# DATA PROVIDED
*** Begin section ***

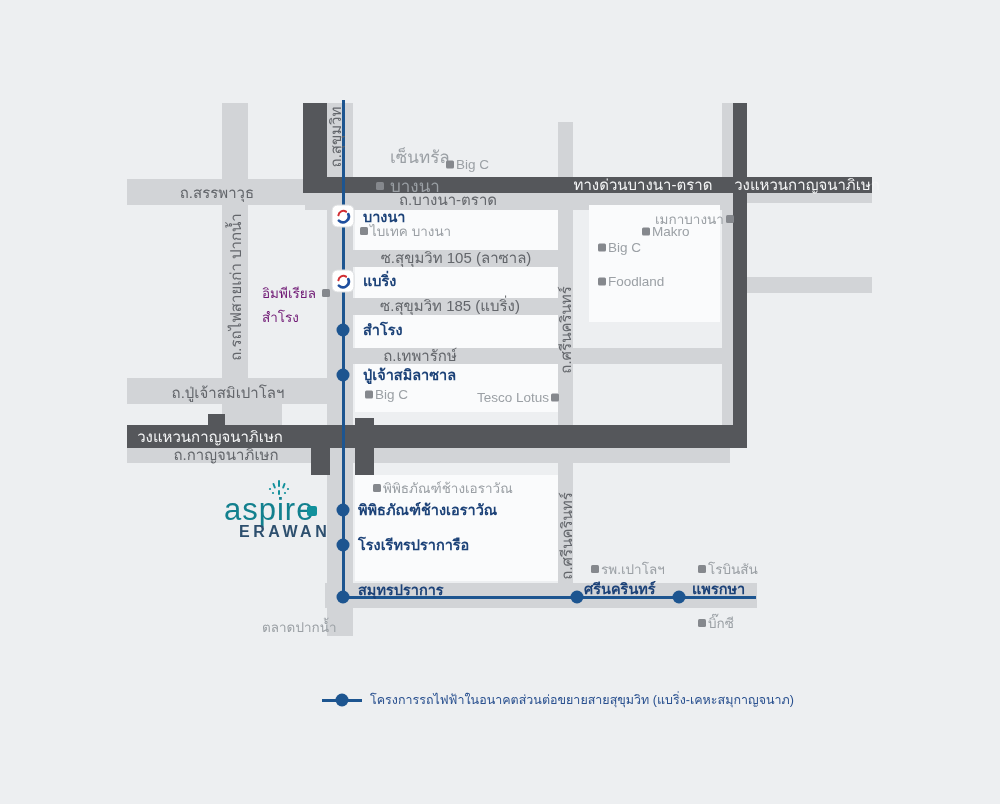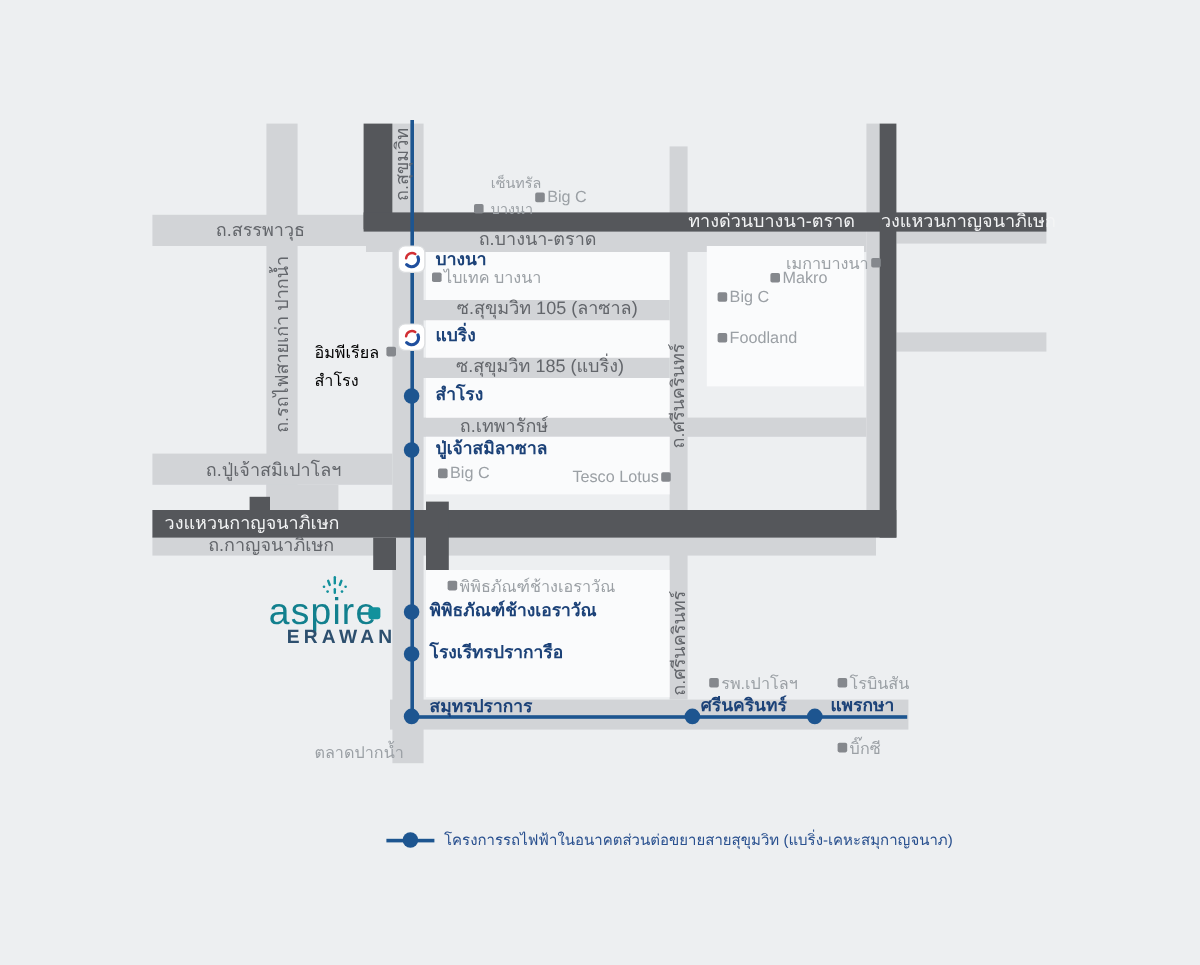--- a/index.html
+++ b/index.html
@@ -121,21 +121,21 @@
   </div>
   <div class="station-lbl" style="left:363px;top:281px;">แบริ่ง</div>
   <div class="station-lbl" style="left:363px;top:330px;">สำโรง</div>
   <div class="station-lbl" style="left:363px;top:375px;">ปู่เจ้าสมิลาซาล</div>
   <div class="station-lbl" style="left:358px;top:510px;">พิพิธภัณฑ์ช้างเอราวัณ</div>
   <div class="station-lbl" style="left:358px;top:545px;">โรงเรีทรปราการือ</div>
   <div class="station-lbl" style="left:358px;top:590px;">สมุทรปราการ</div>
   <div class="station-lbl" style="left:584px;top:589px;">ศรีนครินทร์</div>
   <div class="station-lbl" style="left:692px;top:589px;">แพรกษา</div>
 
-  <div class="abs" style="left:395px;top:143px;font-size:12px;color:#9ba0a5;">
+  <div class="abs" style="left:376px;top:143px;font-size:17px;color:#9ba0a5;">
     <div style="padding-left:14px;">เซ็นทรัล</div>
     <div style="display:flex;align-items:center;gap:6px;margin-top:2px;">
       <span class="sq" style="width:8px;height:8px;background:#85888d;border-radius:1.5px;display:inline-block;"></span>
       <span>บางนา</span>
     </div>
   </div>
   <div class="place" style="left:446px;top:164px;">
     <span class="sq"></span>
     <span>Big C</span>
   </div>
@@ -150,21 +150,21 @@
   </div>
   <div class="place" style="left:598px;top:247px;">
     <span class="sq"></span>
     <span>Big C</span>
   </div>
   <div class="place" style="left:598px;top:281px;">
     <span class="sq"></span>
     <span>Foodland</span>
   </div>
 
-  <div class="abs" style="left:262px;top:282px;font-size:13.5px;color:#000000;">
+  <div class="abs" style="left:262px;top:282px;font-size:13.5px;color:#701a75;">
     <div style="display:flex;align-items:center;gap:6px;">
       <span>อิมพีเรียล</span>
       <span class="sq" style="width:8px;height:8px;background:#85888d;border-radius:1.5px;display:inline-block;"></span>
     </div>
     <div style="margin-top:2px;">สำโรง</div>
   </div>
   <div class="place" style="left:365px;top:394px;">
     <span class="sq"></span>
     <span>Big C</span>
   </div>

*** End section ***

Work out how many lines in the data include "display". Answer with the number only.

4